Starting from the first set of basic experiments, we considered noisy data, downsampling effects and PDEs with varying coefficients. A recovery theory of Lasso for PDE identification was established, where a new noise-to-signal ratio (14) was proposed to measure the noise level more accurately in the setting of PDE identification. We derived an error formula in (17) and analyzed the effects of noise and downsampling. A new order preserving denoising method called LSMA was proposed in Sect. 3.1 to aid the identification with noisy data. IDENT can be applied to PDEs with varying coefficients and a BEE procedure helps to stabilize the results and reduce the computational cost.

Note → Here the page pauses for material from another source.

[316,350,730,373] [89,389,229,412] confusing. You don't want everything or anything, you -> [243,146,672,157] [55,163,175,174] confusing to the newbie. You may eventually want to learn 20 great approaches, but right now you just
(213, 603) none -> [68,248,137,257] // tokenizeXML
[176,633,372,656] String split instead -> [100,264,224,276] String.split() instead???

In this set-up of the problem, we consider a specific set of discretization in (1), but our proposed method is general. TEE uses the principle of numerical convergence, and it will work for any consistent and stable set of discretization as effectively as the current one. Typically denoising of data introduces biases to the learning process; yet, it also greatly reduces the variances and helps to identify the correct set of coefficients. The final result is a balance between the biases and the variances. Also, TEE overcomes the biases, since TEE finds the PDE whose evolution best matches the given data. The biases introduced from denoising do not have time dependency, and TEE helps to reduce the biases from denoising.

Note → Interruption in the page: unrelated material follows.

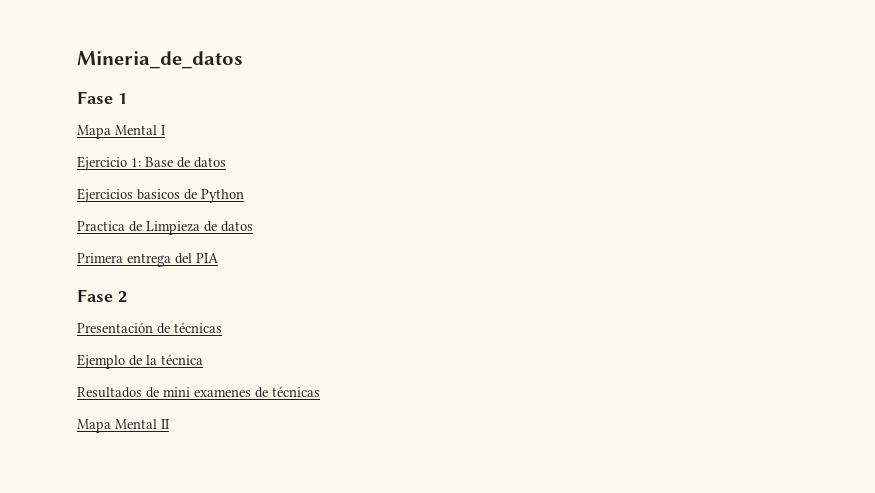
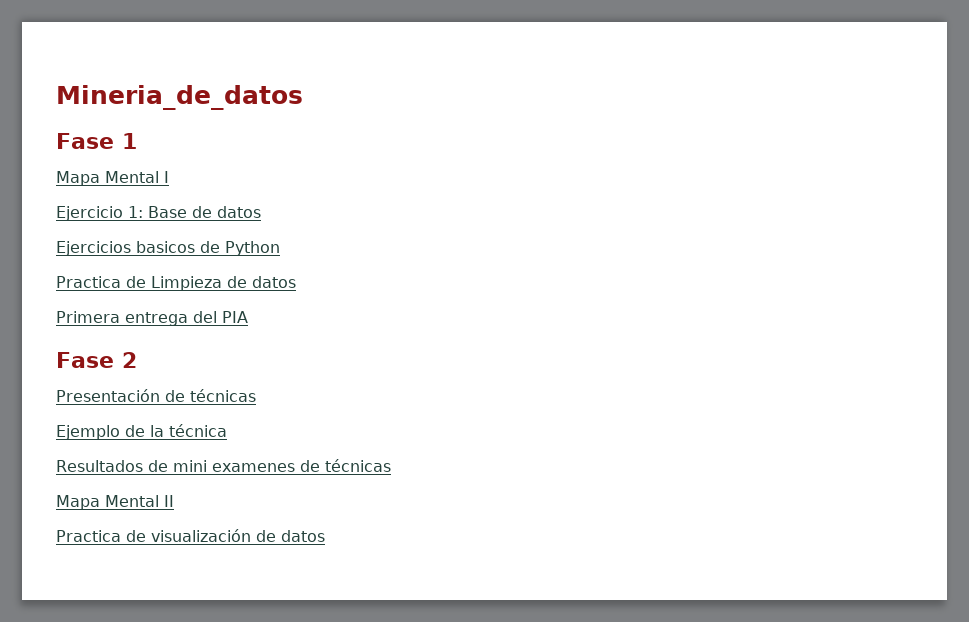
(170, 424) none -> [56,529,325,542] // Practica de visualización de datos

A recovery theory of Lasso for PDE recovery was established in Theorem 1 in terms of an incoherence condition. In the compressive sensing community, the matrices that are proved to satisfy this incoherence condition are mostly random matrices. In the PDE identification setting, the feature matrix results from a PDE, and is deterministic. The mutual coherence of the feature matrix is usually close to 1, which violates the incoherence condition. However, the coherence pattern does provide a lot of empirical guidance. When some columns of the feature matrix are highly correlated, the recovered support by Lasso includes the true support and the indices that are highly correlated with the true support. Therefore, our proposed Time Evolution Error (TEE) plays a crucial role in ruling out the wrong terms and picking the correct support. Theorem 1 also gives insight to a correct definition of the Noise-to-Signal Ratio for PDE identification.

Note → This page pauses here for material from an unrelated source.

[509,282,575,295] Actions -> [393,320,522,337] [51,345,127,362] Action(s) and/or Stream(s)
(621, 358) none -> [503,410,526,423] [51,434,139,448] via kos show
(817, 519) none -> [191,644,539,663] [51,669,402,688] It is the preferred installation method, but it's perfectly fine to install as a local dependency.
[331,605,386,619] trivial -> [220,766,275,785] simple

Since our problem set-up only utilizes data from one realization of the PDE with one initial condition, it is possible that IDENT identifies a different PDE instead of the true one, when the given data are not sufficient. IDENT will find the PDE, which gives the smallest TEE. When a small amount of data is given, IDENT can find a simpler PDE which may not be the true one, but gives the smallest TEE well representing the given data set. IDENT will not identify any ill-posed PDE, since an ill-posed PDE will blow up the TEE and will not be chosen by IDENT.

The idea of selecting a candidate set by Lasso and then refining the results was also considered in [20], where the authors used a well-known statistical AIC test to find the best equation, which minimizes certain loss function. IDENT utilizes numerical time evolution, which focuses on the evolution of PDE and better captures the time dependent dynamics. In practice, we observed that, for noisy data and/or nonlinear high order PDEs, TEE performs well.

Our proposed method can be compared to many existing methods in the following way: First, this method does not require large training data sets and only uses one realization of the PDE, while a large training set is required in the deep learning approach [14, 17, 19, 21, 21,22,23,24]. Second, by using various numerical PDE schemes, (i) our method is flexible with the boundary conditions, instead of only considering periodic boundary conditions [26]; (ii) it can handle noisy data—which is considered to be very challenging in this area. Third, this is the first work to address varying coefficients, which opens up many new PDEs to be identified.